Exercise directions:
Going through the data below, tally every line where the string "tháng" occurs, then give only the tally.

Change detection outputs:

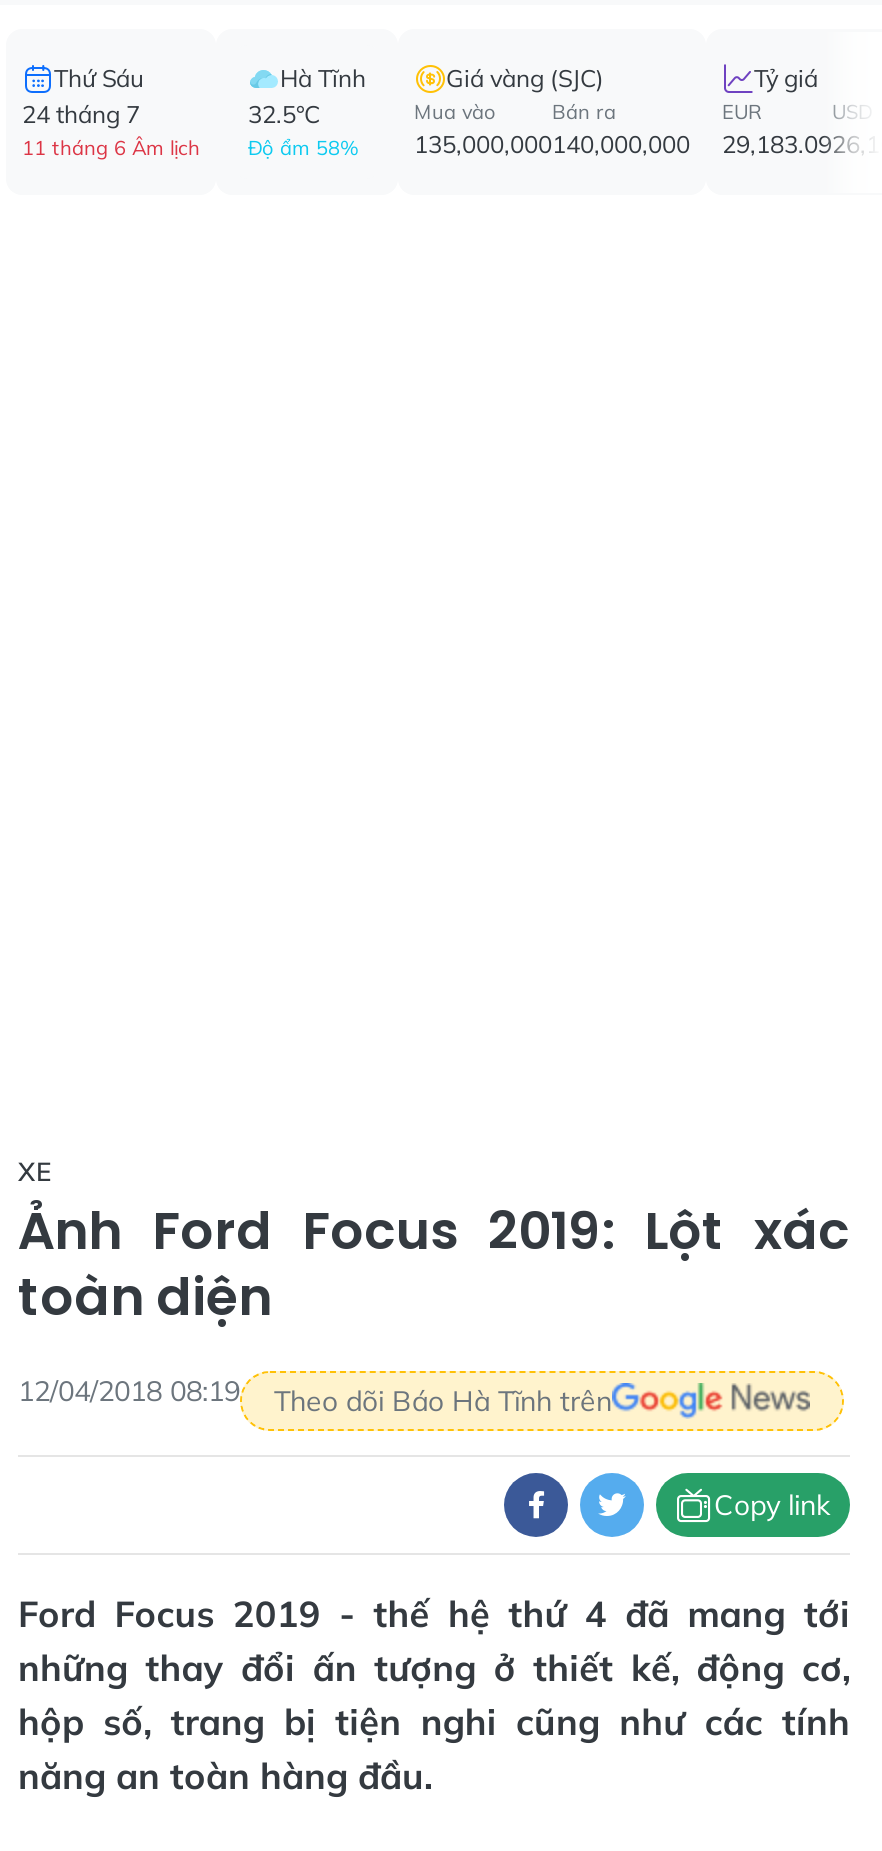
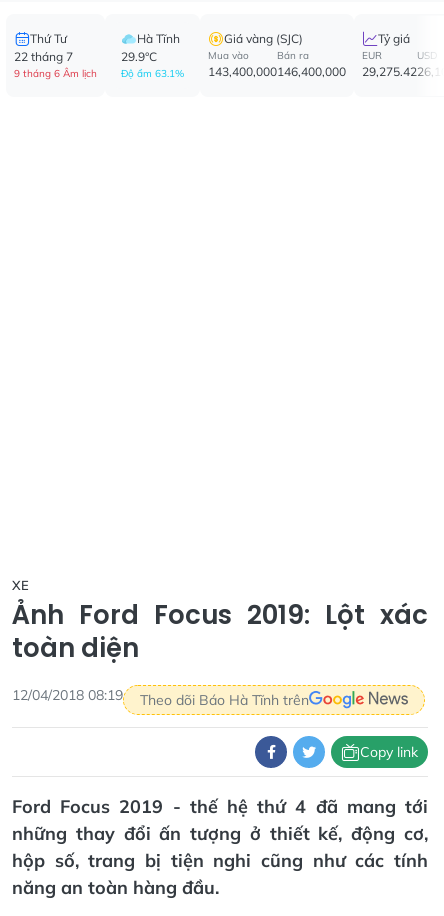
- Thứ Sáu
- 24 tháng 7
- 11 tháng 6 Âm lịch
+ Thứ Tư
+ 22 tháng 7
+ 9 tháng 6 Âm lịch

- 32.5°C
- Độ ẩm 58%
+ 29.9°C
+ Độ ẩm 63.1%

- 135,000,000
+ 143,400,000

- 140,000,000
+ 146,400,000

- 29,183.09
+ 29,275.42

Exercise response:
4